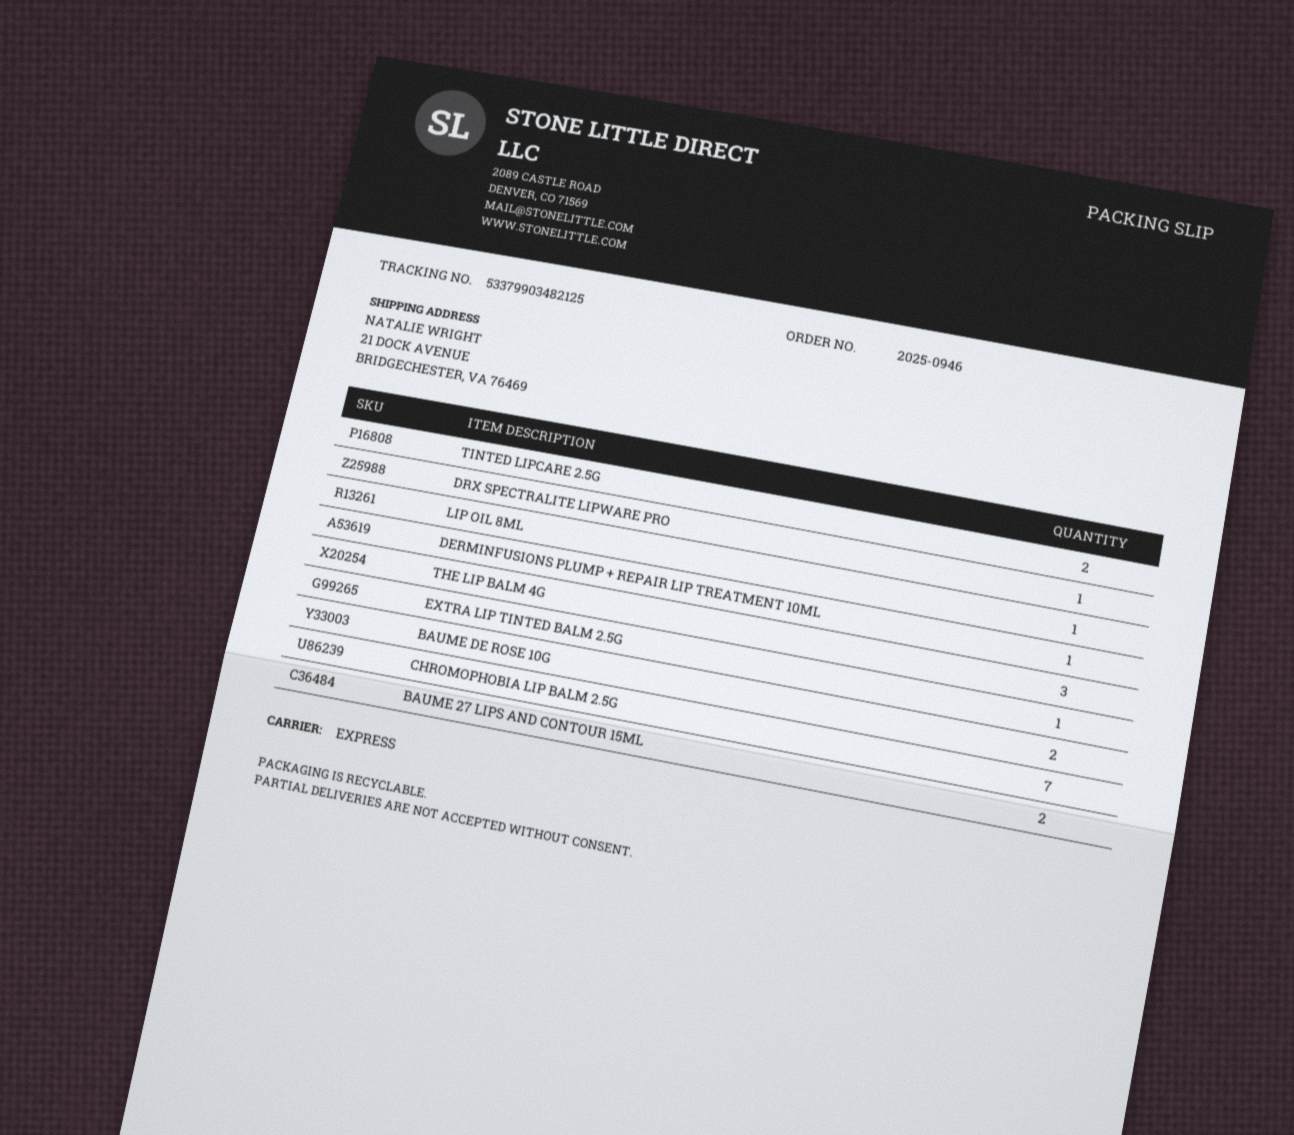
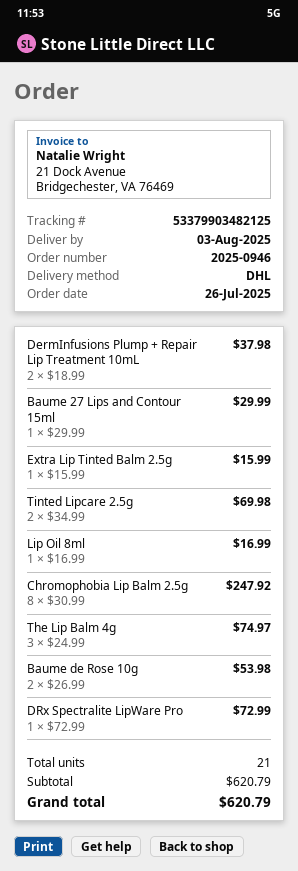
shipping method: express -> DHL
DERMINFUSIONS PLUMP + REPAIR LIP TREATMENT 10ML: 1 -> 2
CHROMOPHOBIA LIP BALM 2.5G: 7 -> 8
BAUME 27 LIPS AND CONTOUR 15ML: 2 -> 1

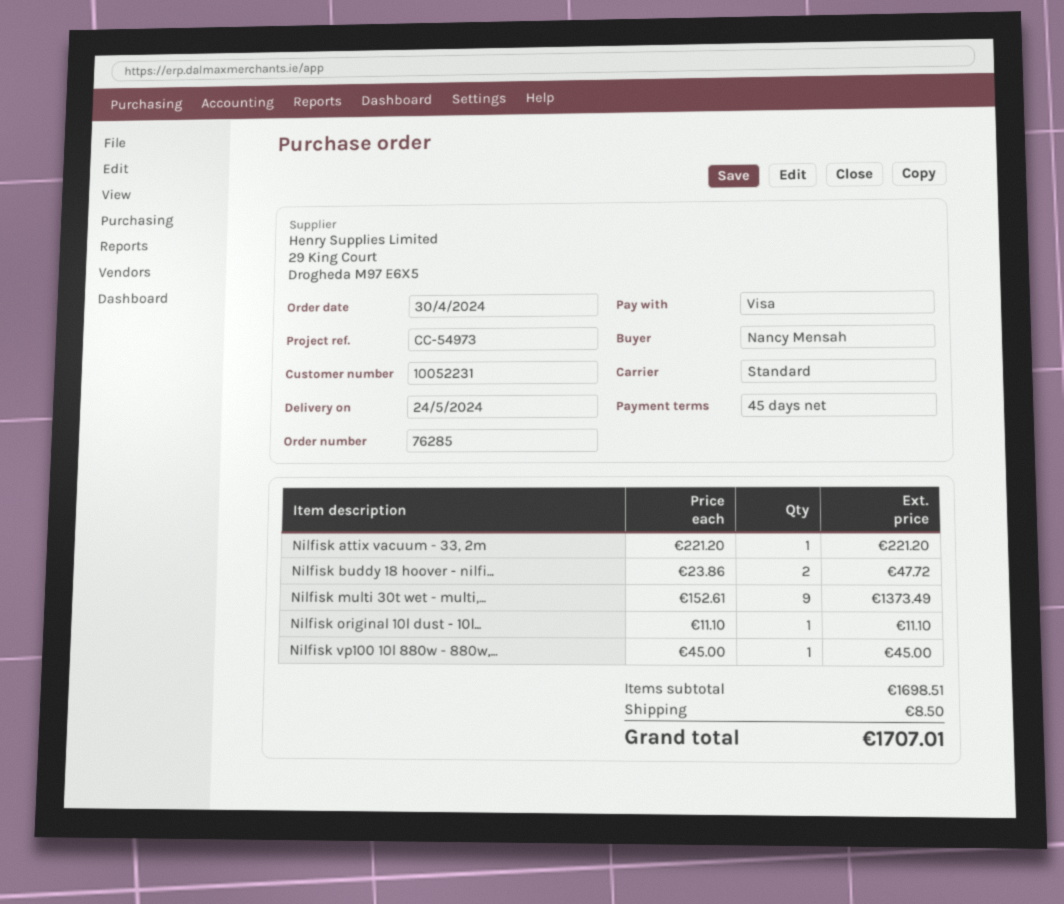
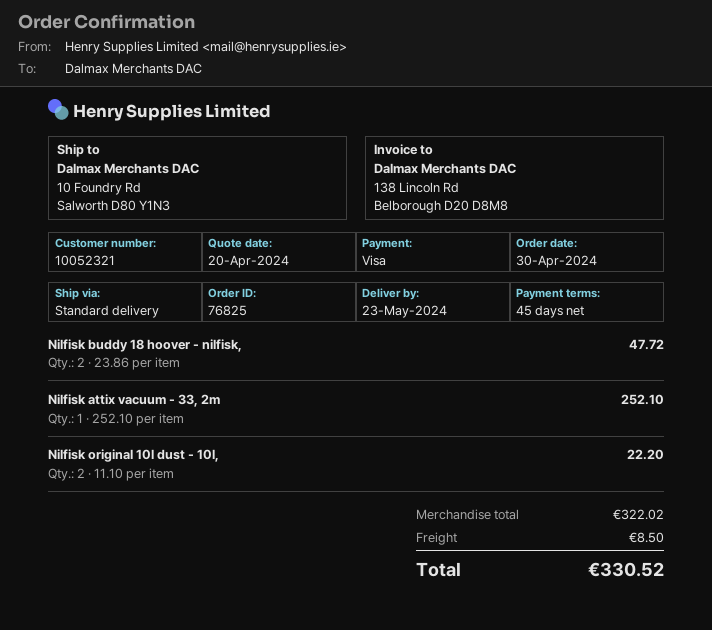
order number: 76285 -> 76825
delivery date: 2024-05-24 -> 2024-05-23
customer number: 10052231 -> 10052321
Nilfisk attix vacuum - 33, 2m: 1 x 221.20 = 221.20 -> 1 x 252.10 = 252.10
Nilfisk multi 30t wet - multi,...: 9 x 152.61 = 1373.49 -> none
Nilfisk original 10l dust - 10l...: 1 x 11.10 = 11.10 -> 2 x 11.10 = 22.20
Nilfisk vp100 10l 880w - 880w,...: 1 x 45.00 = 45.00 -> none
subtotal: 1698.51 -> 322.02
total: 1707.01 -> 330.52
===
For the data above, state only how many lines include the word "none".

EXPECTED ANSWER: 2